Why Do You Believe That Florida’s Crime Problem Is Related To Medical Disorders?

This is probably one of the most shocking things that I could have ever found in my career because I did not expect this at all. Like most people, I was raised with the paradigm of crime and punishment. If there is crime and it is proven, you want to have a fair process; then there is punishment. There’s all this focus on the fairness of the process; and when we look at the fairness of the process, we find out that when law was originally created, it was a check and a balance on the power of royalty in Europe, in particular, the United Kingdom. As a result, they had certain beliefs back in the 1500s and 1600s about law and about people. For example, there is a doctrine in law known as all people are presumed sane.

Early mental health and criminal law focused on issues, such as sanity and what does sanity mean. There wasn’t really any understanding of mental health with any level of sophistication the way we have today. And when I started out as a lawyer, I had a family member with bipolar affective disorder, who was a check writer. Now, check writing is not as common of a crime as it used to be. It comes in many forms: worthless checks and forged instruments — meaning taking someone else’s check, signing a false name on it then cashing it.

This type of crime can be an indicator that someone might have bipolar affective disorder. I went through 78 cases in my office one night; I was really stressed out dealing with this particular family member, and my way of dealing with it back in the early ‘90s was to throw myself in my work. Then I found that 16 of 78 people had clear indicators for bipolar disorder, and that was just based upon their prior record without doing any mental status exam or having an expert involved. I have to tell you, when I looked at that, I was shocked. And for a long time I started paying very close attention to the fact that many of my clients had mental health problems when they were, in fact, guilty of crimes. Now you have to remember that not everybody’s guilty. I totally get that because my early training focused on fighting and defending, not mitigation of sentencing at all although that’s a part of every case.

By 2005 I had a procedure down where we had a checklist to see if somebody had mental health issues. I had already created an entire self-help program that we internally called Coping with Stress During Criminal Prosecution because nobody calls a criminal defense lawyer after a great day with the cops. When I started doing brain imaging, I was very excited because I anticipated that this would help us determine who had real brain problems and who was malingering. As it turned out, every single person that I’ve sent for brain imaging in an 11-plus-year period of time had serious brain problems. You couldn’t tell by looking at each person.

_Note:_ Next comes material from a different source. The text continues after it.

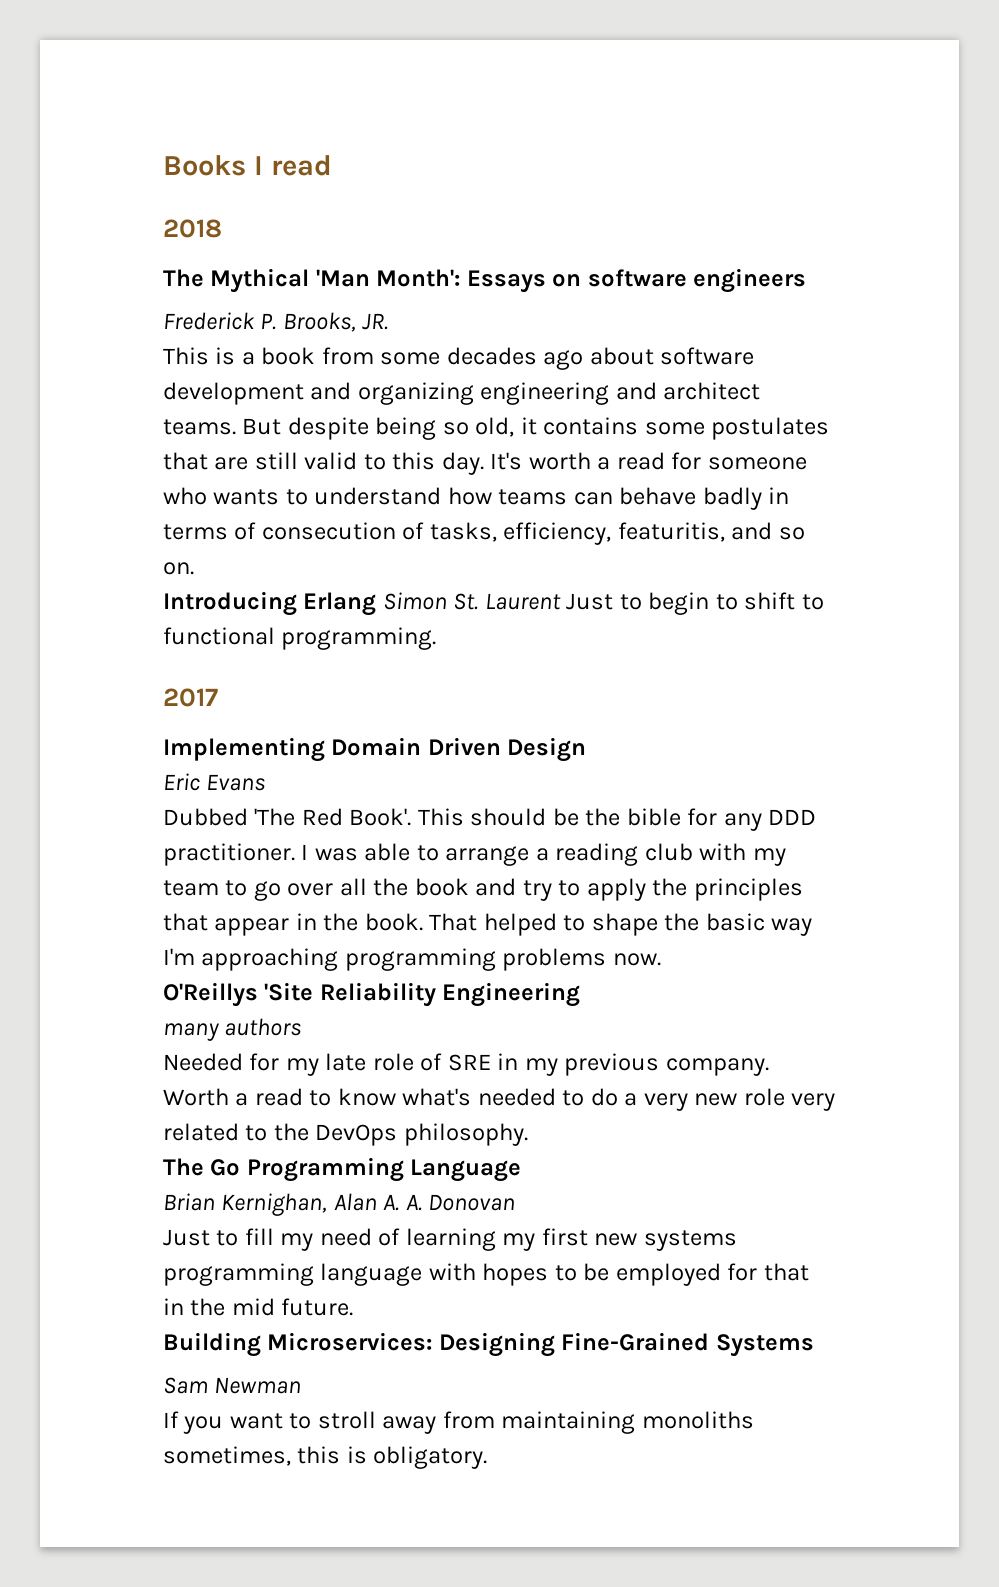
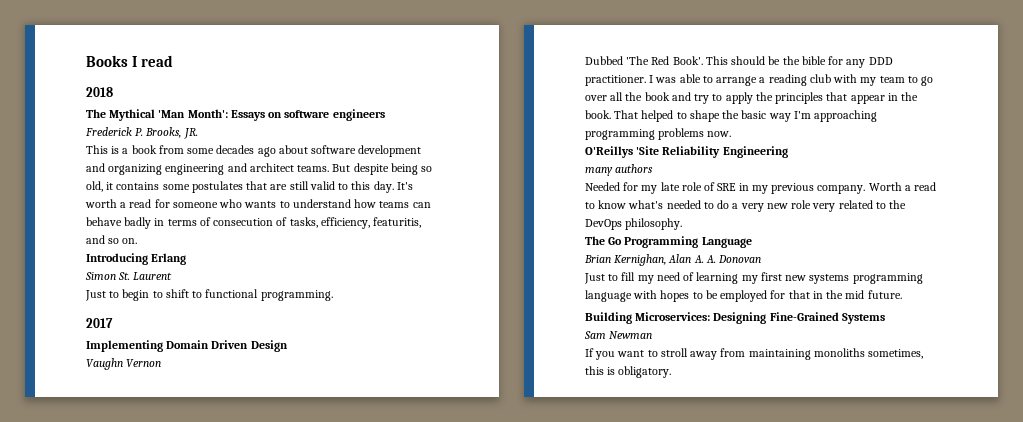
(377, 604) none -> (187, 259) //
(561, 601) none -> (173, 276) //
[163,773,266,791] Eric Evans -> [86,358,162,370] Vaughn Vernon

To outward appearances, they might appear normal. They were flying under the radar, yet we would get these cases where people would be charged with some horrific crime, after 30 or 40 years of living as a perfectly normal adult, then have brain imaging done, and we were absolutely horrified because in each and every case that we’ve had brain imaging performed, we’ve not found just abnormal brain scans: we have found highly abnormal brain scans. This has led me to really question if a crime is due to a medical disorder. The more I think about it, the more I see it.

For example, yesterday I was reading an article about a traumatic family law case where a man killed his two children then killed himself. These are not the behaviors of people with healthy, normal brains. The word needs to be spread, and we need to have a deep conversation about the very paradigm of crime and punishment, and this is why I advocate crime and treatment. This is why I think that we have to really ask ourselves: is crime really a medical disorder that is unrecognized and undiagnosed?

Disclaimer: This article is in response to questions frequently asked of Mr. Cobb and is an unedited dictation transcript. Just like talk to text on your smartphone, there may be misspelled words or sentence fragments.